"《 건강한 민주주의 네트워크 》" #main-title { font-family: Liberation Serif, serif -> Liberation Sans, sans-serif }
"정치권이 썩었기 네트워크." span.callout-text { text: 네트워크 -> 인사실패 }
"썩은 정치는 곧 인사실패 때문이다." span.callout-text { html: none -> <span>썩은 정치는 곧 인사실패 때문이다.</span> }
========================================================================
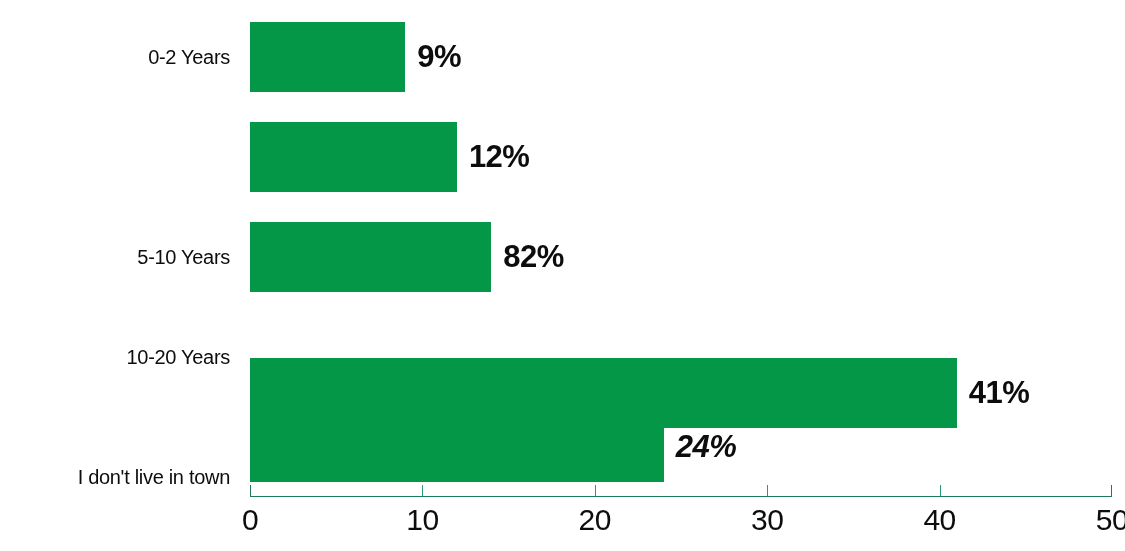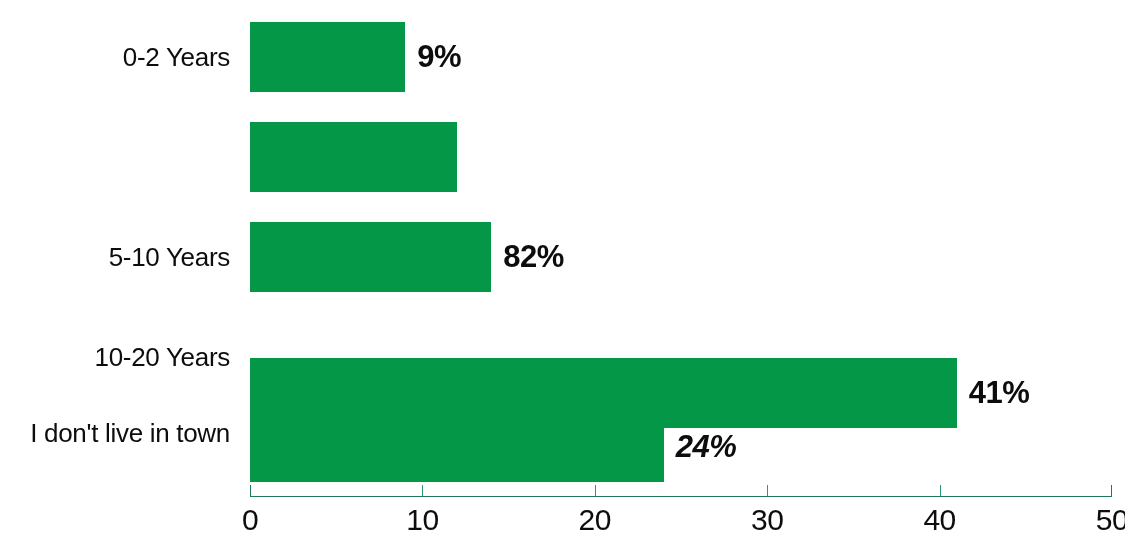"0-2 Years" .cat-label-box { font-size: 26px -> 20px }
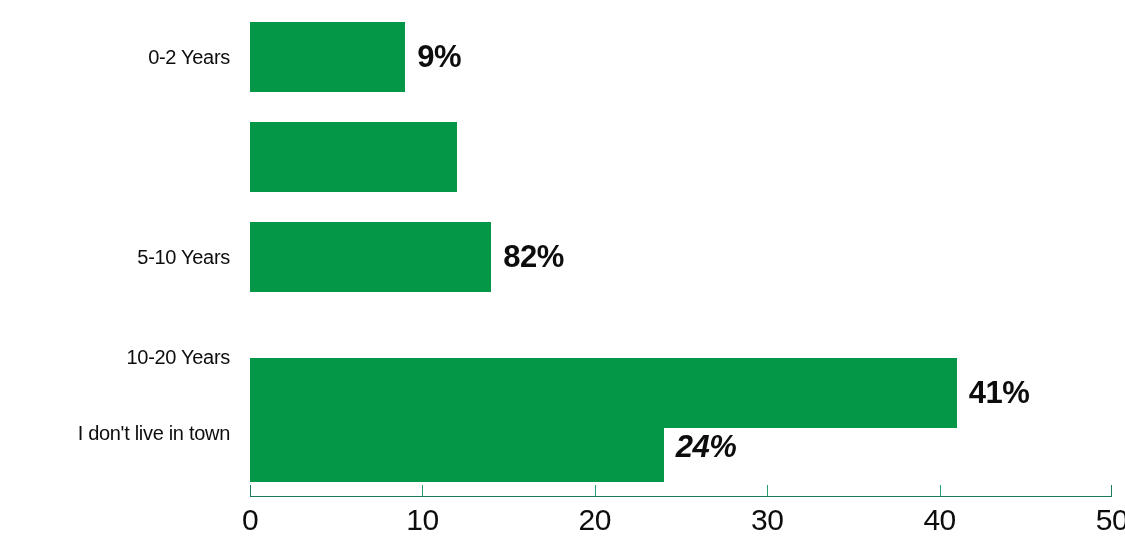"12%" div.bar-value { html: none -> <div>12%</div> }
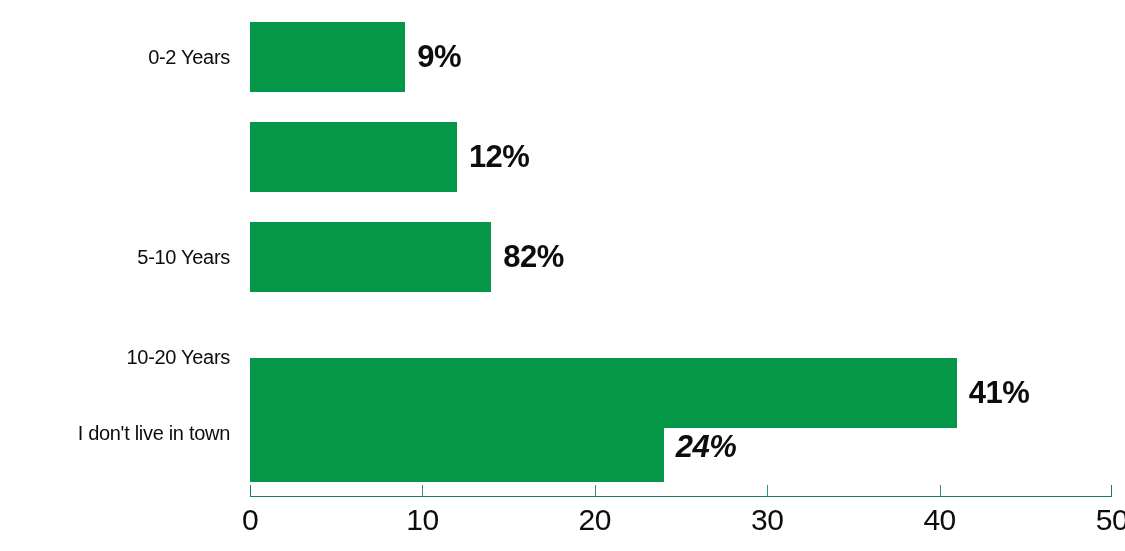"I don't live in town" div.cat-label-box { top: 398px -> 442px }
========================================================================
Reproduce only the lines above spanning from the line containing "건강한 민주주의 네트워크" through the line containing "none -> <span>썩은", word for word.

"《 건강한 민주주의 네트워크 》" #main-title { font-family: Liberation Serif, serif -> Liberation Sans, sans-serif }
"정치권이 썩었기 네트워크." span.callout-text { text: 네트워크 -> 인사실패 }
"썩은 정치는 곧 인사실패 때문이다." span.callout-text { html: none -> <span>썩은 정치는 곧 인사실패 때문이다.</span> }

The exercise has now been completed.